Il ritorno al proporzionale – E' questa l'ultima "provocazione" che filtra dal Popolo della Libertà, i cui mediatori continuano a ritenere possibile un accordo sulla base dell'assegnazione per via proporzionale di oltre il 70% dei seggi (Giovanna Casadio su Repubblica parla addirittura dell'85% sul modello greco). Un orientamento giudicato insostenibile dal Partito Democratico, che invece si mostra più aperto su un possibile "ritorno delle preferenze" (almeno per una parte degli eletti e evitando di intervenire tout court sulle liste bloccate). Stessa confusione intorno alla questione del premio di maggioranza (15% forse), che i democratici intenderebbero assegnare alla coalizione che conquista la maggioranza relativa dei voti (opzione che trova favorevole il Pdl ma scettici i centristi).
Ovviamente restano distanze "anche" sull'obbligo di dichiarare prima del voto la coalizione "di Governo", mentre in pratica è passato sotto silenzio il no della commissione Affari costituzionali del Senato all'elezione diretta del Presidente della Repubblica.
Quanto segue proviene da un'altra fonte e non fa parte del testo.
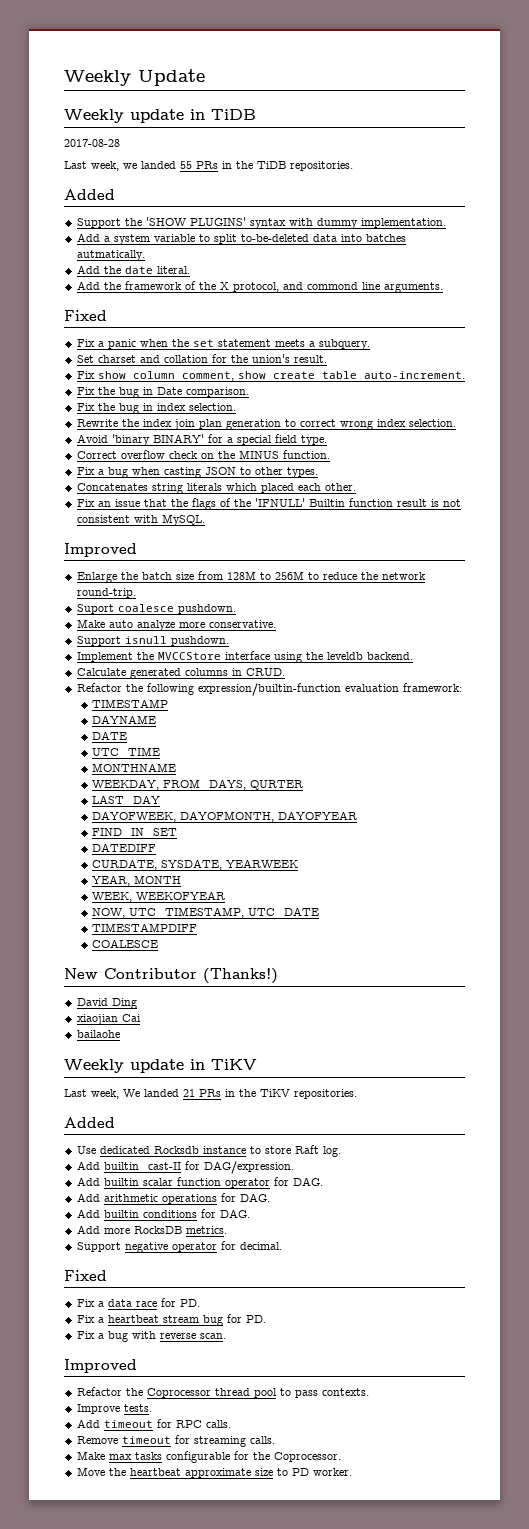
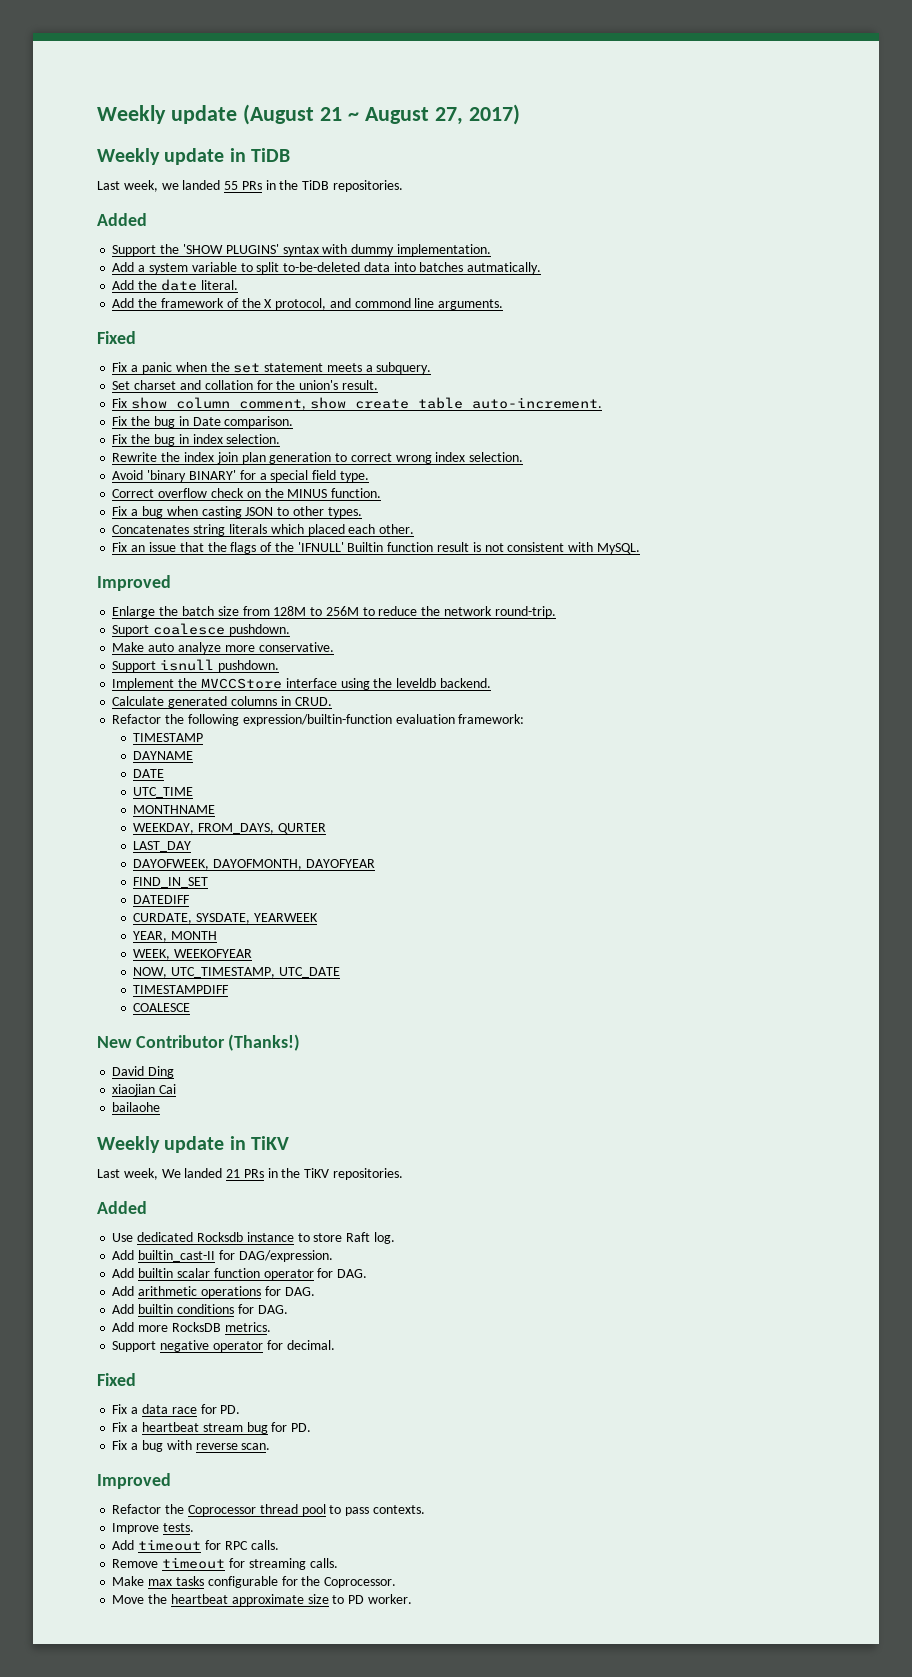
- Weekly Update
+ Weekly update (August 21 ~ August 27, 2017)
- 2017-08-28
Un ennesimo intoppo che certamente influenza una discussione che sta assumendo contorni paradossali, con il "rischio di un ennesimo stallo sulle riforme costituzionali ed elettorali, dopo l'eventuale fallimento del tentativo sperimentato in questi mesi, che non sarebbe senza effetti per il Paese. Le forze politiche presenti in Parlamento si giocano su questo terreno larga parte della loro credibilità", per citare i senatori democratici Ceccanti e Chiti. Insomma, le posizioni restano distanti ed il tempo per trovare punti d'incontro sta per scadere (anche perché sembra ormai naufragata l'ipotesi avanzata da Marcello Pera di una nuova Costituente), tanto da far pensare a due scenari possibili. O un compromesso al ribasso (sperando non si ripresenti un pastrocchio in stile Porcellum), oppure il rinvio della discussione alla prossima legislatura. Noi, restiamo pronti a scommettere.